Content starts

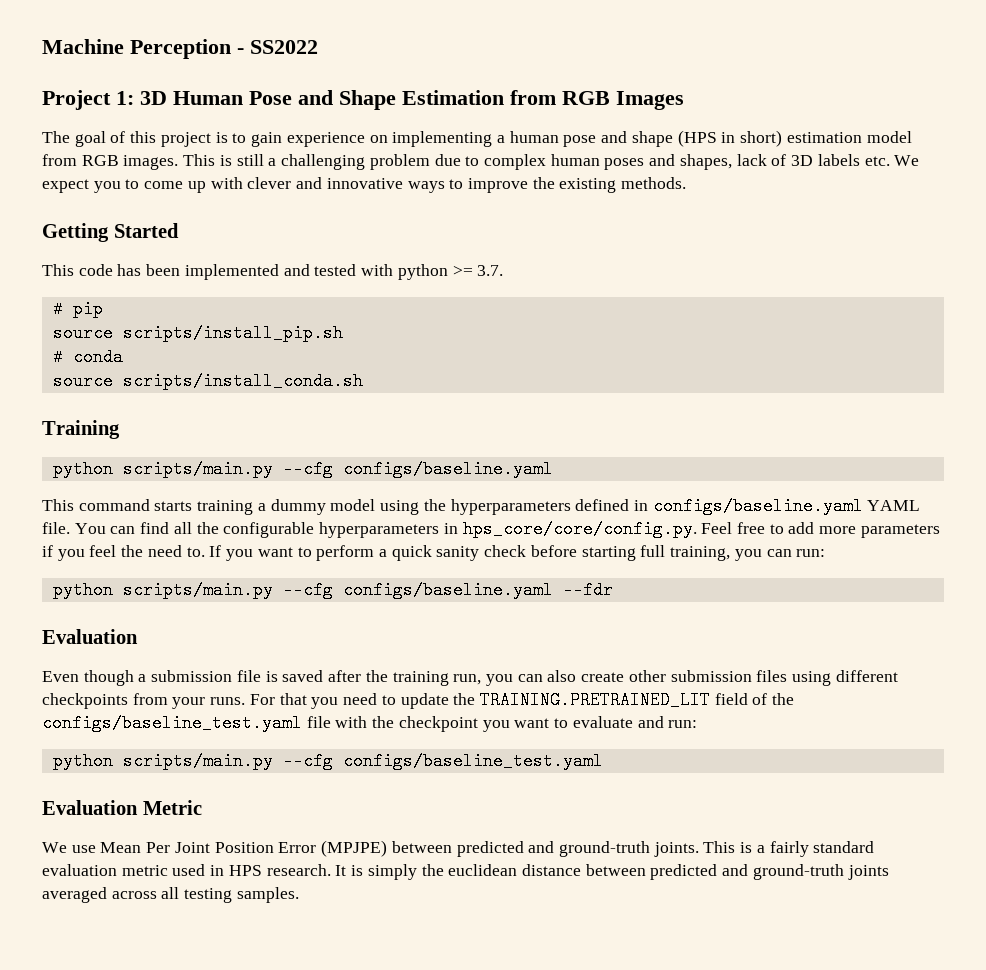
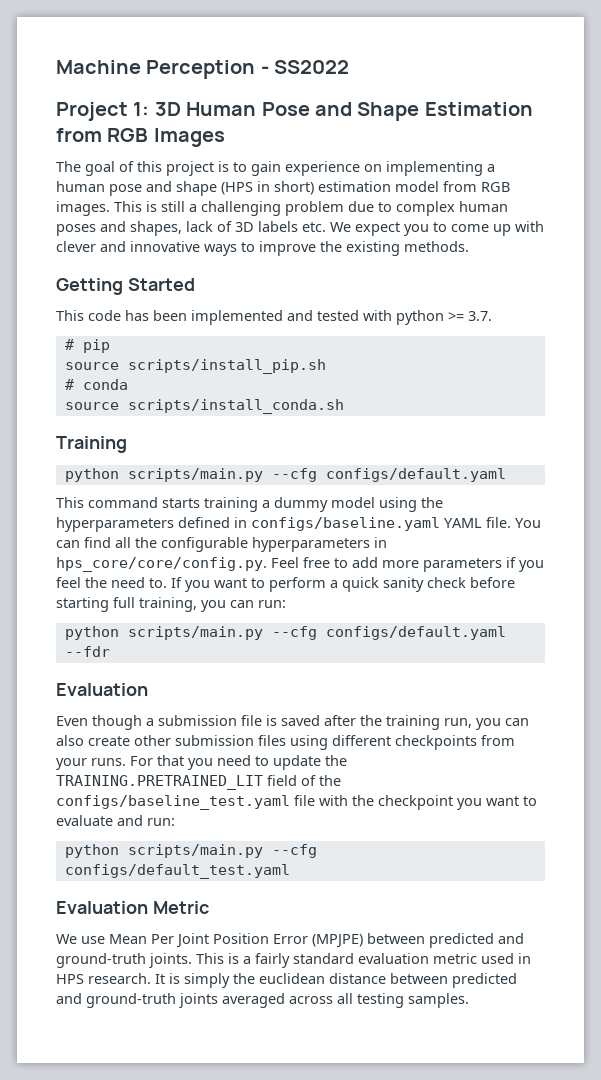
  Training
- python scripts/main.py --cfg configs/baseline.yaml
+ python scripts/main.py --cfg configs/default.yaml
- python scripts/main.py --cfg configs/baseline.yaml --fdr
+ python scripts/main.py --cfg configs/default.yaml --fdr
- python scripts/main.py --cfg configs/baseline_test.yaml
+ python scripts/main.py --cfg configs/default_test.yaml

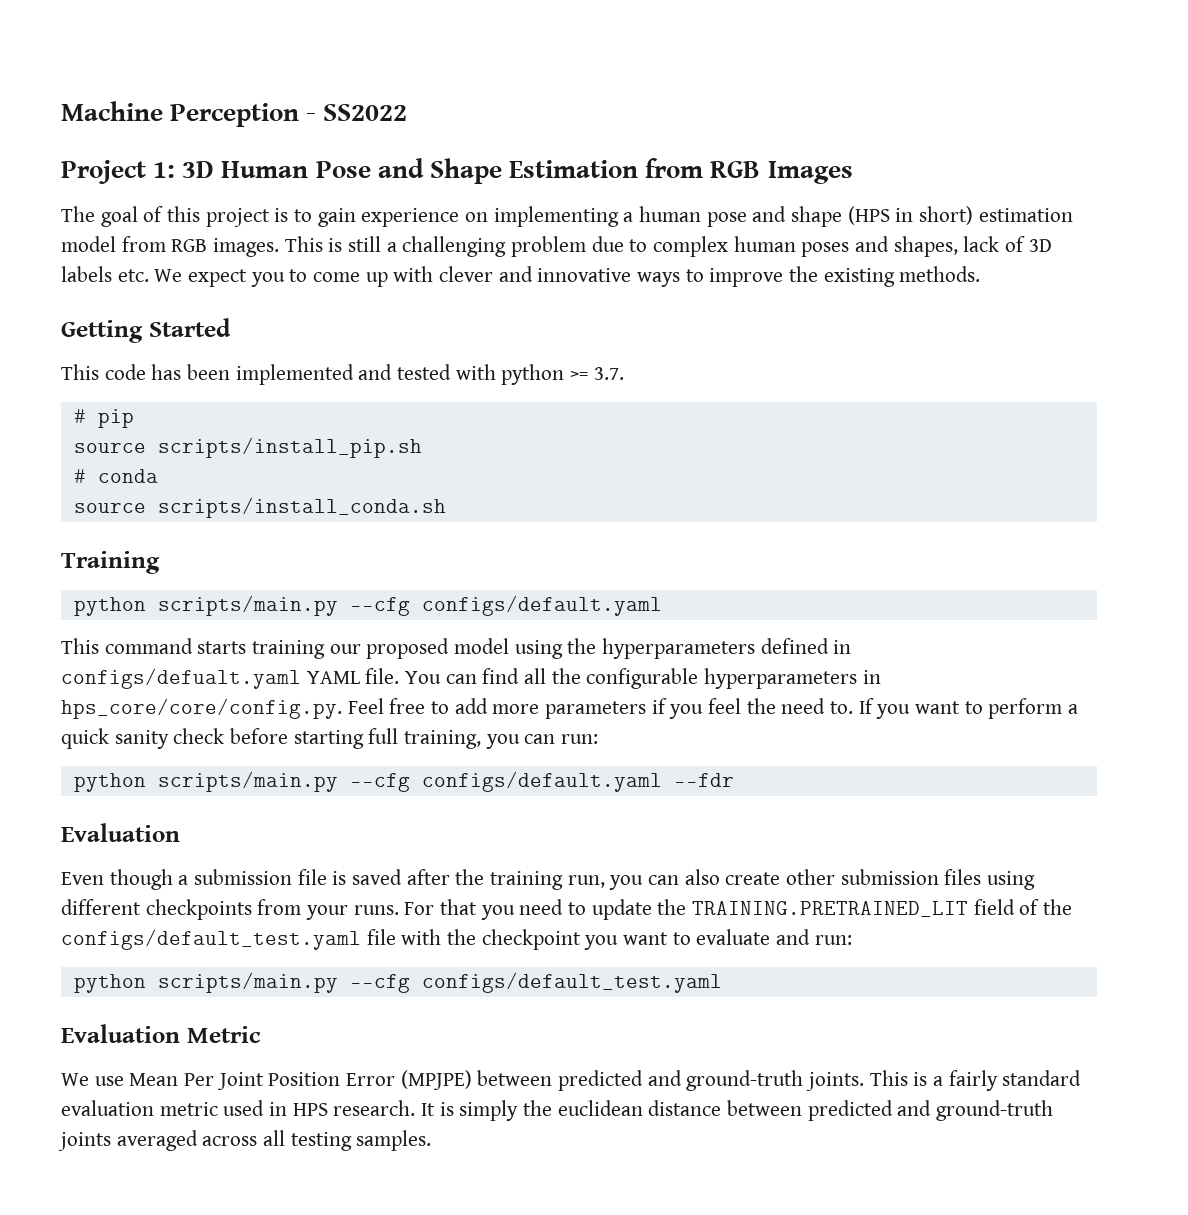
- This command starts training a dummy model using the hyperparameters defined in configs/baseline.yaml YAML file.
+ This command starts training our proposed model using the hyperparameters defined in configs/defualt.yaml YAML file.
- For that you need to update the TRAINING.PRETRAINED_LIT field of the configs/baseline_test.yaml file with the checkpoint you want to evaluate and run:
+ For that you need to update the TRAINING.PRETRAINED_LIT field of the configs/default_test.yaml file with the checkpoint you want to evaluate and run:

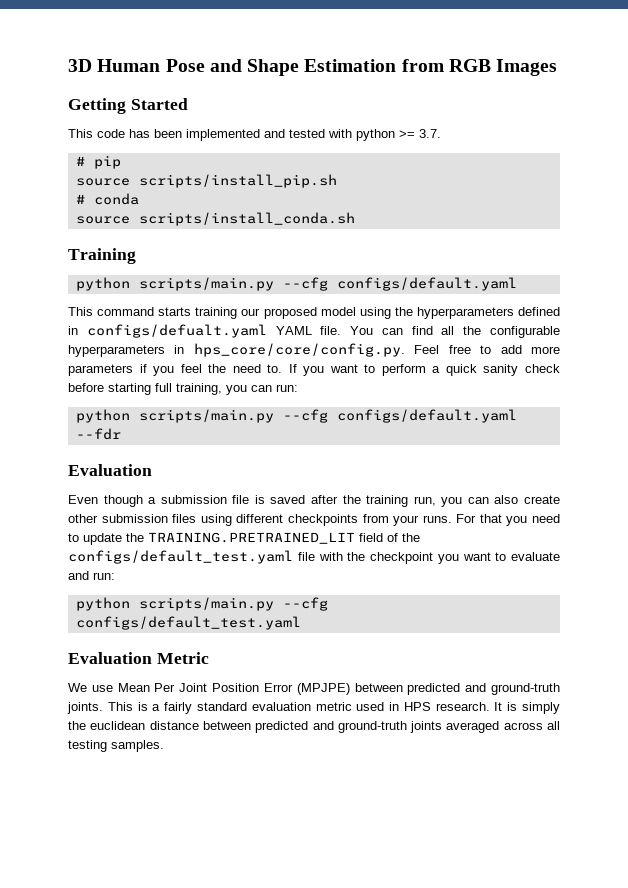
- Machine Perception - SS2022
- Project 1: 3D Human Pose and Shape Estimation from RGB Images
+ 3D Human Pose and Shape Estimation from RGB Images
- The goal of this project is to gain experience on implementing a human pose and shape (HPS in short) estimation model from RGB images. This is still a challenging problem due to complex human poses and shapes, lack of 3D labels etc. We expect you to come up with clever and innovative ways to improve the existing methods.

Content ends

What is required:
Lines above with the string "defined" need to be found and copied.

Task result:
- This command starts training a dummy model using the hyperparameters defined in configs/baseline.yaml YAML file.
+ This command starts training our proposed model using the hyperparameters defined in configs/defualt.yaml YAML file.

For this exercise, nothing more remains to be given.